A number of new positive inotropic agents with diverse mechanisms of action have been discovered over the past 20 years. Most of these cardiotonic drugs exhibit characteristic electrophysiologic profiles. This prompted us to propose a classification scheme based on electrophysiologic principles, modifying the categories recently suggested by another author. Class I actions designate positive inotropic mechanisms that enhance the transmembrane calcium current by various means, such as beta-receptor stimulation (dobutamine, class I/A), phosphodiesterase inhibition (milrinone, class I/B), direct stimulation of adenylate cyclase (forskolin, class I/C), or direct modulation of calcium channel gating (BAY K 8644, class I/D). Class II action includes mechanisms that lead to elevation of intracellular sodium activity either by inhibiting the Na,K pump (digitalis, class II/A) or by increasing transmembrane sodium influx (DPI 201-106, class II/B). Class III action involves a mechanism by which sensitivity of the myofilaments to calcium increases (EMD 53998, levosimendan). This mechanism is not associated with apparent electrophysiologic manifestations. Positive inotropism due to lengthening of the cardiac repolarization (almokalant) is considered as class IV action. The possible clinical implications of the various positive inotropic mechanisms are also discussed.

摘要

在过去20年里,人们发现了许多作用机制各异的新型正性肌力药物。这些强心药物大多具有独特的电生理特性。
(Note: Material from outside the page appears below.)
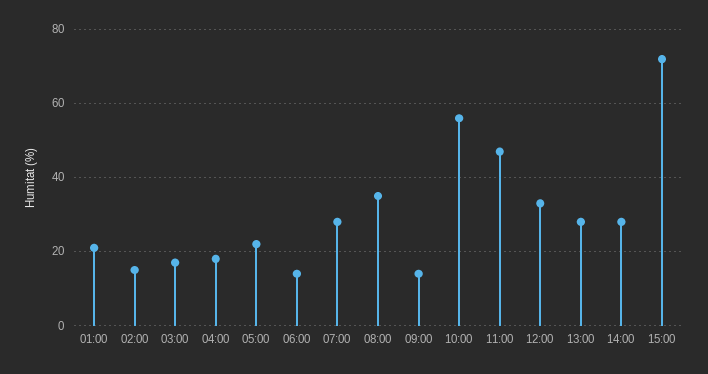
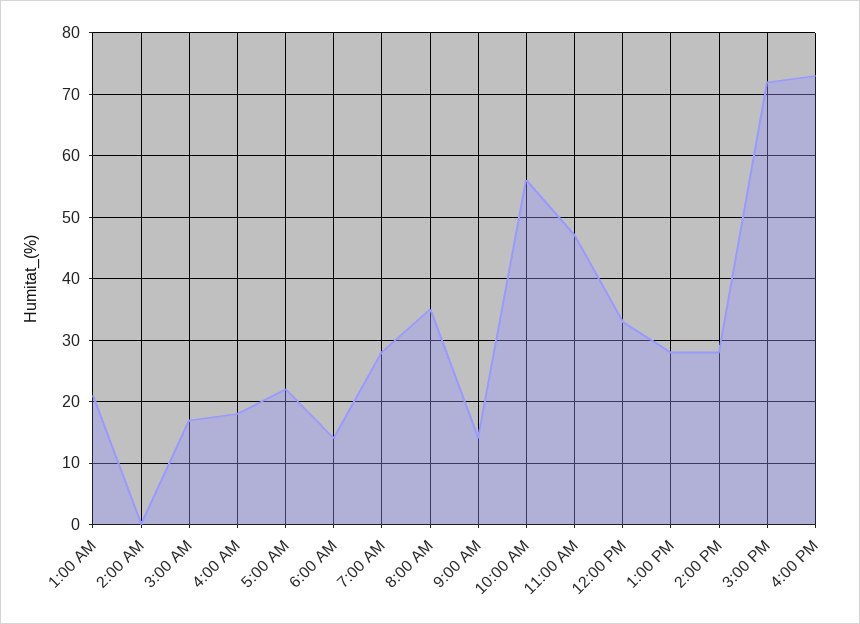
02:00: 15 -> 0
4:00 PM: none -> 73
这促使我们基于电生理原理提出一种分类方案,对另一位作者最近提出的类别进行修改。I类作用指通过各种方式增强跨膜钙电流的正性肌力机制,如β受体激动(多巴酚丁胺,I/A类)、磷酸二酯酶抑制(米力农,I/B类)、直接刺激腺苷酸环化酶(福斯可林,I/C类)或直接调节钙通道门控(BAY K 8644,I/D类)。II类作用包括通过抑制钠钾泵(洋地黄,II/A类)或增加跨膜钠内流(DPI 201 - 106,II/B类)导致细胞内钠活性升高的机制。III类作用涉及一种使肌丝对钙的敏感性增加的机制(依诺昔酮,左西孟旦)。该机制与明显的电生理表现无关。因心脏复极延长导致的正性肌力作用(阿姆卡兰)被视为IV类作用。还讨论了各种正性肌力机制可能的临床意义。